Read some of Guy Kawasaki's stuff. That guy is stupidly good at selling, had
much to do with introducing the Macintosh back in the day, but it is anything
but a burden to him, and if he found he was grinding away selling junk because
it was easier, he'd jump out the window.

There is NO substitute for being able to try and convey your excitement about
something you're REALLY good at and REALLY care about, and when you are able
to bring that to bear, everything is different. I make my living on Patreon
'selling' open source audio stuff I make, and one of my PRIMARY arguments
there is, 'this is amazing! Because it is completely liberating!

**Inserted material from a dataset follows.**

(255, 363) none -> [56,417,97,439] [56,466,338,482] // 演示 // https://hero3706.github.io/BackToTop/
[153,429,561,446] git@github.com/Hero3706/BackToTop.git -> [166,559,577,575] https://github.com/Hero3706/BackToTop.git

Getting paid
this way I get to make weird stuff that maybe only one person will like better
than anything, because I NEVER have to hold back and alter things to fit in
with what I think the market will bear!"

And it's true… but there is also a market for people who want stuff off the
beaten path. I never spend anything on advertising or marketing, and it costs
me quite a lot in discoverability, but there is also a market for people who
want someone that will not SELL to them in the normal sense, who seems to be
out there just doing, and never comes knocking expecting to make 'a sale' or
hyping their latest nonsense.

It's not as big a market as the mainstream. But the mainstream simply does not
serve everybody.

The bottom line is, if you expect to sell stuff, the most enduring way to do
that is to be yourself and then hope like hell there's a market for YOU…
because you can fake it, but you can't really get away from who you are. But,
if you're prepared to just go full tilt and be consistently who you are, the
connections you build are not disposable and don't require trickery to
maintain.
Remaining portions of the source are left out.